First know that there is never enough time. You have to use what is available. I have tried different efficiencies over the years, but what I found most effective was having a child and obviously that won’t work for everybody.
But when I had my child, I learned quickly — with Nature as my teacher — that children require intense care, which gobbles up a day’s time very fast. You have left over chunks of perhaps five minutes here and five minutes there. And I began seizing those minutes.
Five minutes can be a lot of time, I discovered, perception being such an amorphous, stretchy and variable thing.
A child grows and time quantities change, and one must adapt to new measurements. Still I’ve kept the fundamental insight: use the time that’s at hand. One handful will do.
[This post is dedicated to the life and memory of Paul Squires of Gingatao, a great poet of the early 21st century.]
4 thoughts on “Time Management for Artists, numero uno”

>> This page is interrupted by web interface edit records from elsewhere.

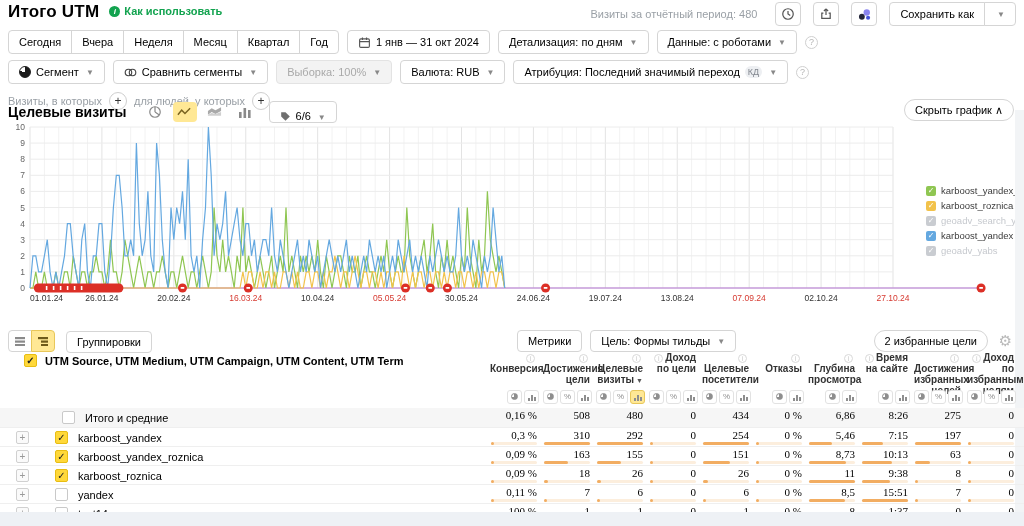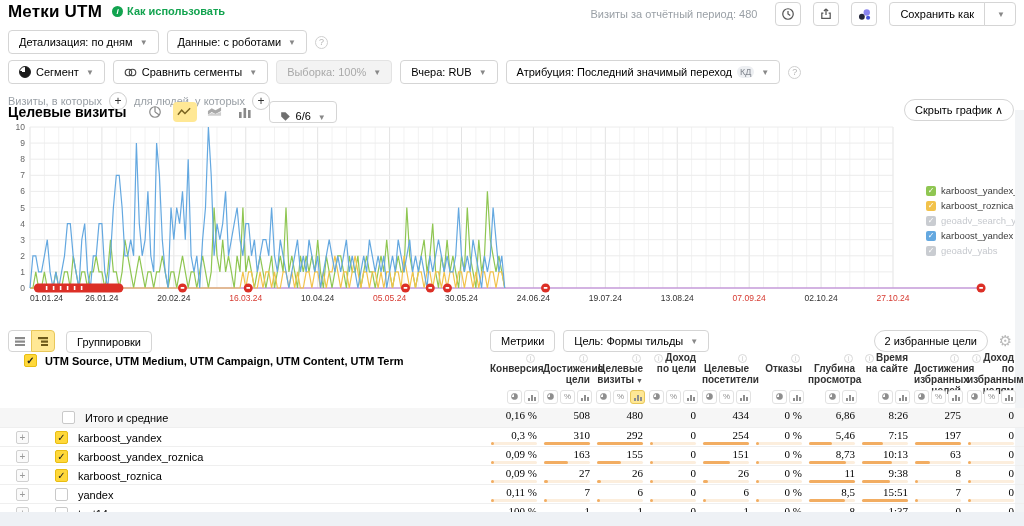--- a/index.html
+++ b/index.html
@@ -109,7 +109,7 @@
 <div class="page">
 
   <div class="hdr">
-    <span class="title">Метки UTM</span>
+    <span class="title">Итого UTM</span>
     <span class="howto">
       <span class="gdot">i</span>
       <span>Как использовать</span>

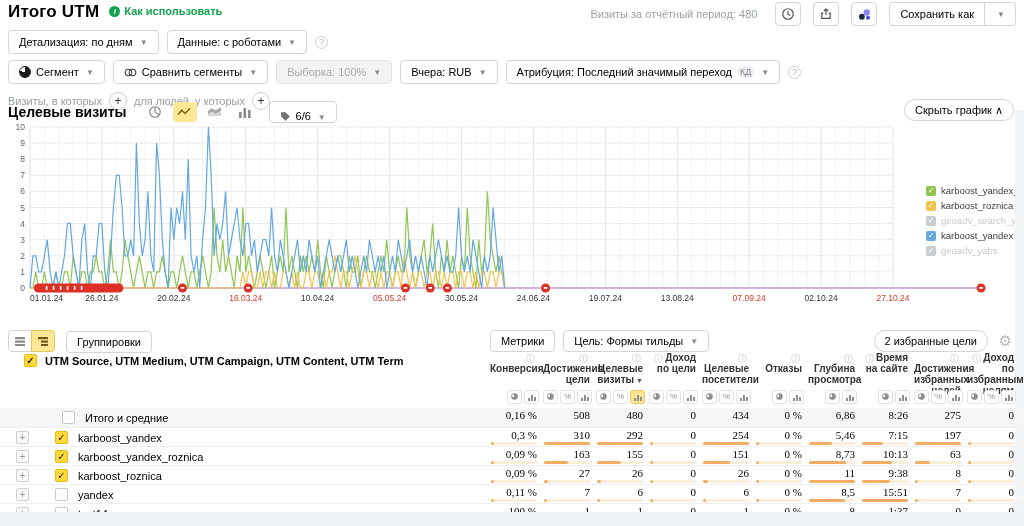--- a/index.html
+++ b/index.html
@@ -145,6 +145,14 @@
   </div>
 
   <div class="row1">
+    <span class="btn-group" id="period-group">
+        <span class="btn">Сегодня</span>
+        <span class="btn">Вчера</span>
+        <span class="btn">Неделя</span>
+        <span class="btn">Месяц</span>
+        <span class="btn">Квартал</span>
+        <span class="btn">Год</span>
+      </span>
     <span class="btn">
         <span>Детализация: по дням</span>
         <span class="chev">▼</span>

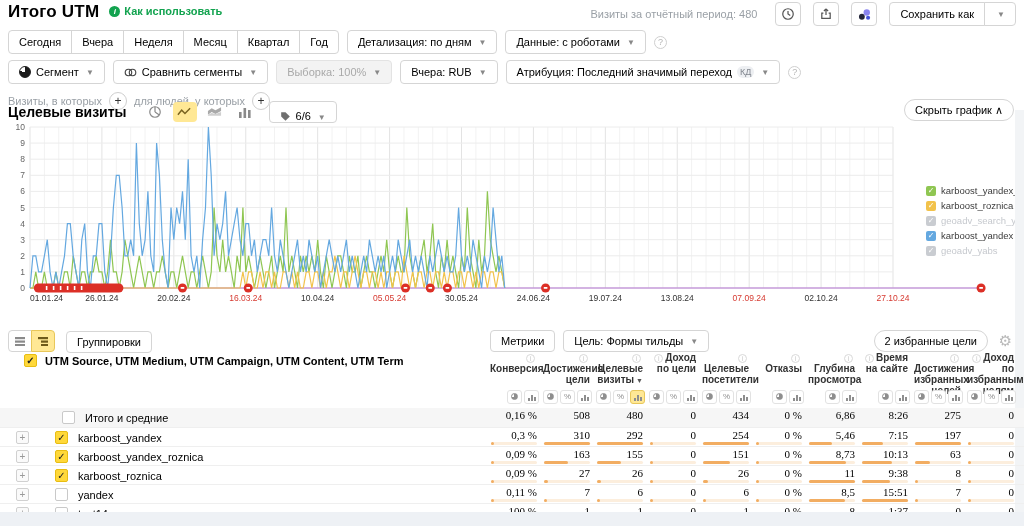--- a/index.html
+++ b/index.html
@@ -153,6 +153,13 @@
         <span class="btn">Квартал</span>
         <span class="btn">Год</span>
       </span>
+    <span class="btn">
+      <svg width="13" height="13" viewBox="0 0 16 16">
+          <rect x="2" y="3.5" width="12" height="10.5" rx="1.5" fill="none" stroke="#555" stroke-width="1.4"></rect>
+          <path d="M2 7h12M5.5 1.8v3M10.5 1.8v3" stroke="#555" stroke-width="1.4"></path>
+        </svg>
+      <span>1 янв — 31 окт 2024</span>
+    </span>
     <span class="btn">
         <span>Детализация: по дням</span>
         <span class="chev">▼</span>

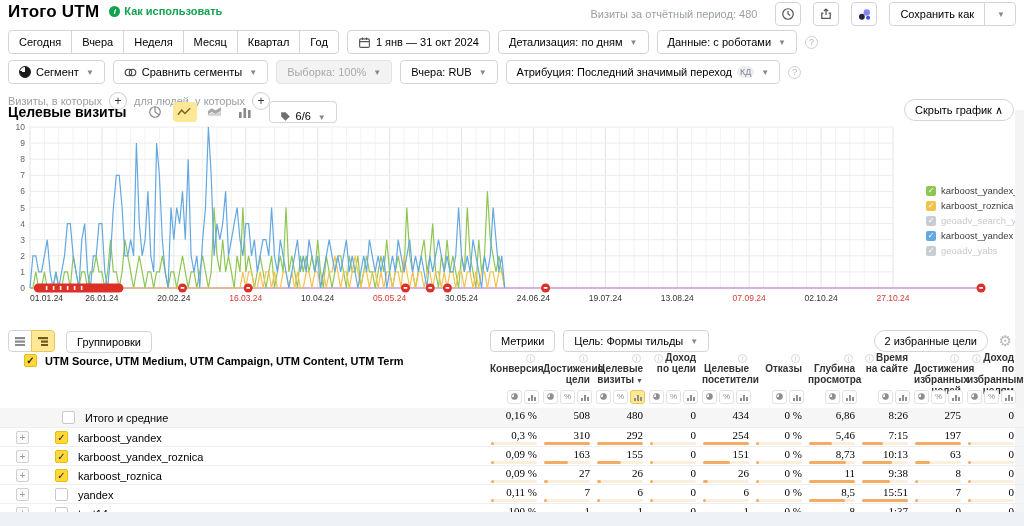--- a/index.html
+++ b/index.html
@@ -190,7 +190,7 @@
         <span class="chev">▼</span>
       </span>
     <span class="btn">
-        <span>Вчера: RUB</span>
+        <span>Валюта: RUB</span>
         <span class="chev">▼</span>
       </span>
     <span class="btn">

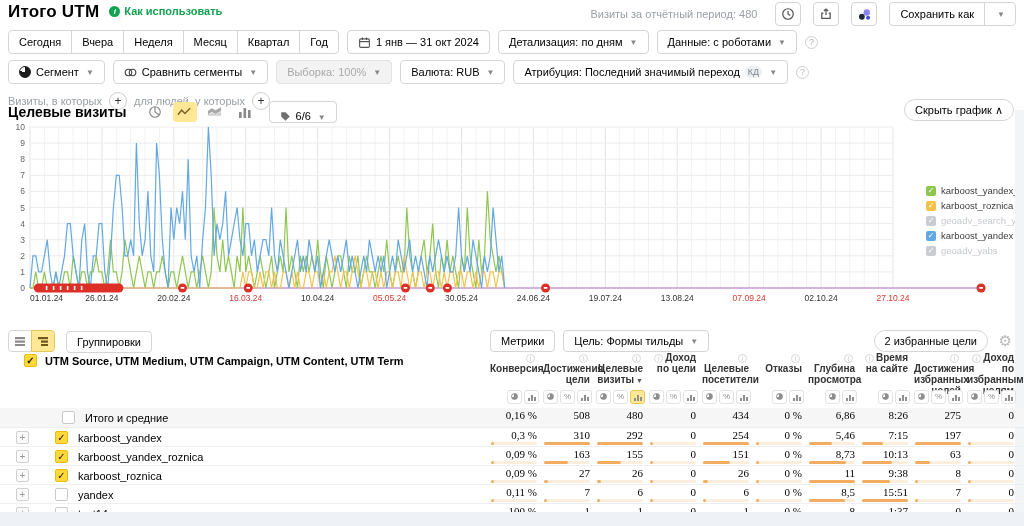--- a/index.html
+++ b/index.html
@@ -64,7 +64,7 @@
   .vt:first-child { border-radius:4px 0 0 4px; }
   .vt:last-child { border-radius:0 4px 4px 0; margin-left:-1px; }
   .vt.sel { background:#ffe895; border-color:#e8c75a; }
-  .tbl-controls-right { position:absolute; left:482px; top:0; display:flex; gap:8px; }
+  .tbl-controls-right { position:absolute; left:509px; top:0; display:flex; gap:8px; }
   .fav-goals { position:absolute; right:28px; top:0; height:22px; }
   .gear { position:absolute; right:4px; top:2px; color:#b9b9b9; font-size:15px; cursor:pointer; }
 

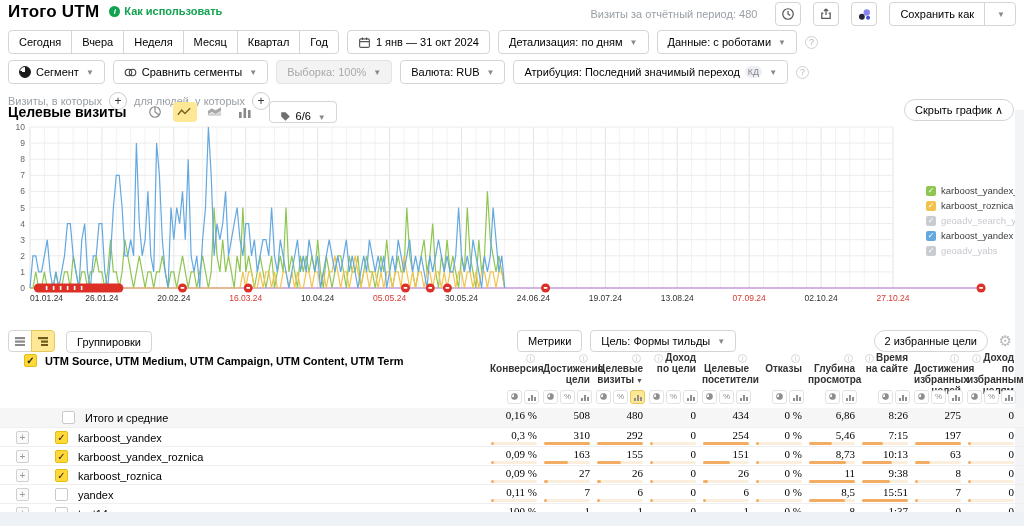--- a/index.html
+++ b/index.html
@@ -751,7 +751,7 @@
             </div>
           </span>
           <span class="cell">
-            <div class="v">27</div>
+            <div class="v">18</div>
             <div class="track">
               <div class="fill" style="width: 4px;"></div>
             </div>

Thank you for your series of time management pointers Aletha. I agree that having children is a good way of finding time (ironically) but not recommended for everyone. In the interests of time management and the objective of ‘making Paul Squires famous’ I am going to write ‘Paul Squires is a great poet’ in the other 9 posts – haha.
He would have loved it!
You are comforting me, people tell me that I am dispersed and not organized, thank you for letting me know that it is optimum time management!
Gabe: I enjoyed your writing Paul Squires is a great poet in the others, and I expressed my concurrence: Paul Squires is a great poet; il etait un grand poet.
If you are dispersed, that IS your organization. Add quantity and it’s like kois (who are very dispersed, but many).
Got to find one’s own optimum!
And Paul Squires is a great, great poet. One for the ages.